Note   The factors covered in this Order should be illustrated by reference to actual techniques, at least 1 of which should be demonstrated on an aircraft.
   4.7     Aircraft and materials — The characteristics and terminology of flaws arising from casting, welding, heat treatment, fatigue, stress corrosion cracking; a general knowledge of aircraft structures; methods of manufacture; interpretation of engineering drawings.
5          Eddy current inspection
   5.1     The basis of the methods — Range of applications including sorting methods based on electrical conductivity measurement and flaw detection methods.
   5.2     Basic theory of magnetism and electricity — Resistance; resistivity; conductance; conductivity; Faraday’s Law; Lenz’s Law; mutual induction; self induction; inductance; capacitance; permeability; reactance; impedance; frequency; resonance; eddy currents; concepts; definitions and units of measurement.
   5.3     Impedance analysis — Basic concept of how variables influence and control the impedance of an ac coil.
   5.4     Instrument operation fundamentals — Wheatstone bridge; variable frequency oscillator; probe design and construction principles; shape and size of coil; area scanned.

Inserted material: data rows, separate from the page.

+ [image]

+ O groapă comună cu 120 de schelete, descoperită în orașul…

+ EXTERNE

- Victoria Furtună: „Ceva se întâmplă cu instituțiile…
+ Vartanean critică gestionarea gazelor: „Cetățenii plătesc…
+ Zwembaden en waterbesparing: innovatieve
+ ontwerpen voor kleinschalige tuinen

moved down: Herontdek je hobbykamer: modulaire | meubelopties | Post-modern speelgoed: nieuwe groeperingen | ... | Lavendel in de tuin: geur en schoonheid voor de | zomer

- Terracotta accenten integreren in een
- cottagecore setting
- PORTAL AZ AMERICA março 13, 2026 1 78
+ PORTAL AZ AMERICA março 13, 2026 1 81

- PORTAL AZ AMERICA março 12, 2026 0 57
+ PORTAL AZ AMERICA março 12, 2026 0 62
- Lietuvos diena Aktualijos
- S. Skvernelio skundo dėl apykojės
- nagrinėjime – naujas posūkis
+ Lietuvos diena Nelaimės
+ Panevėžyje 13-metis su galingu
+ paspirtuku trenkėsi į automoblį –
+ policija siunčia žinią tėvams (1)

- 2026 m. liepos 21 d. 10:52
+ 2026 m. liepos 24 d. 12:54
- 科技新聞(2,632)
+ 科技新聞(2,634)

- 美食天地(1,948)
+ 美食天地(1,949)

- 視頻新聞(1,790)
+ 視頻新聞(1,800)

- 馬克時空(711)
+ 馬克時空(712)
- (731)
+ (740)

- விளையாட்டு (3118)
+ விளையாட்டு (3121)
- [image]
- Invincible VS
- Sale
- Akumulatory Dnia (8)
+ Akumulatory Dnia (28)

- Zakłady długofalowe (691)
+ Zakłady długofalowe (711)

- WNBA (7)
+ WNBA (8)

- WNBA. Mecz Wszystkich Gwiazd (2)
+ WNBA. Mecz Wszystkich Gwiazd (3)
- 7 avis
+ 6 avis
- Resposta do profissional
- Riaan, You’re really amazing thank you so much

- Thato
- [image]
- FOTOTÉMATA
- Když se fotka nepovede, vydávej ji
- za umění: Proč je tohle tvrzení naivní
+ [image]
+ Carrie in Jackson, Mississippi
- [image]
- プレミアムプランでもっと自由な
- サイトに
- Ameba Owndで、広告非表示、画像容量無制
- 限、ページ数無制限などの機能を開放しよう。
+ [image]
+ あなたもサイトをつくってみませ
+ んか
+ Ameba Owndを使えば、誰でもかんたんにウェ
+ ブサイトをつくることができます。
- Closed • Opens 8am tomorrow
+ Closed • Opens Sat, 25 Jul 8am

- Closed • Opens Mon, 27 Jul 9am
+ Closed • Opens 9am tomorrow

   5.5     Techniques — Probe characteristics and selection; probe field size to flaw size relationship; factors affecting sensitivity including probe to test piece distance, angularity, edge effect, contact pressure, conductive and non-conductive coating thicknesses, alloy composition variations, lift-off adjustment, signal/noise ratio and depth or skin effect; design fundamentals of eddy current flaw standards; flaw delectability limitations; assessment of mechanical properties by the measurement of electrical conductivity; metallurgical factors affecting mechanical properties and electrical conductivity of heat treated aluminium alloys including alloy composition, size and distribution of precipitates; variables affecting electrical conductivity measurements including thickness, curvature, thickness of conducting and non-conducting coatings and temperature; precautions necessary for the assessment of heat affected aluminium alloys, e.g. fire damage, conductivity standards.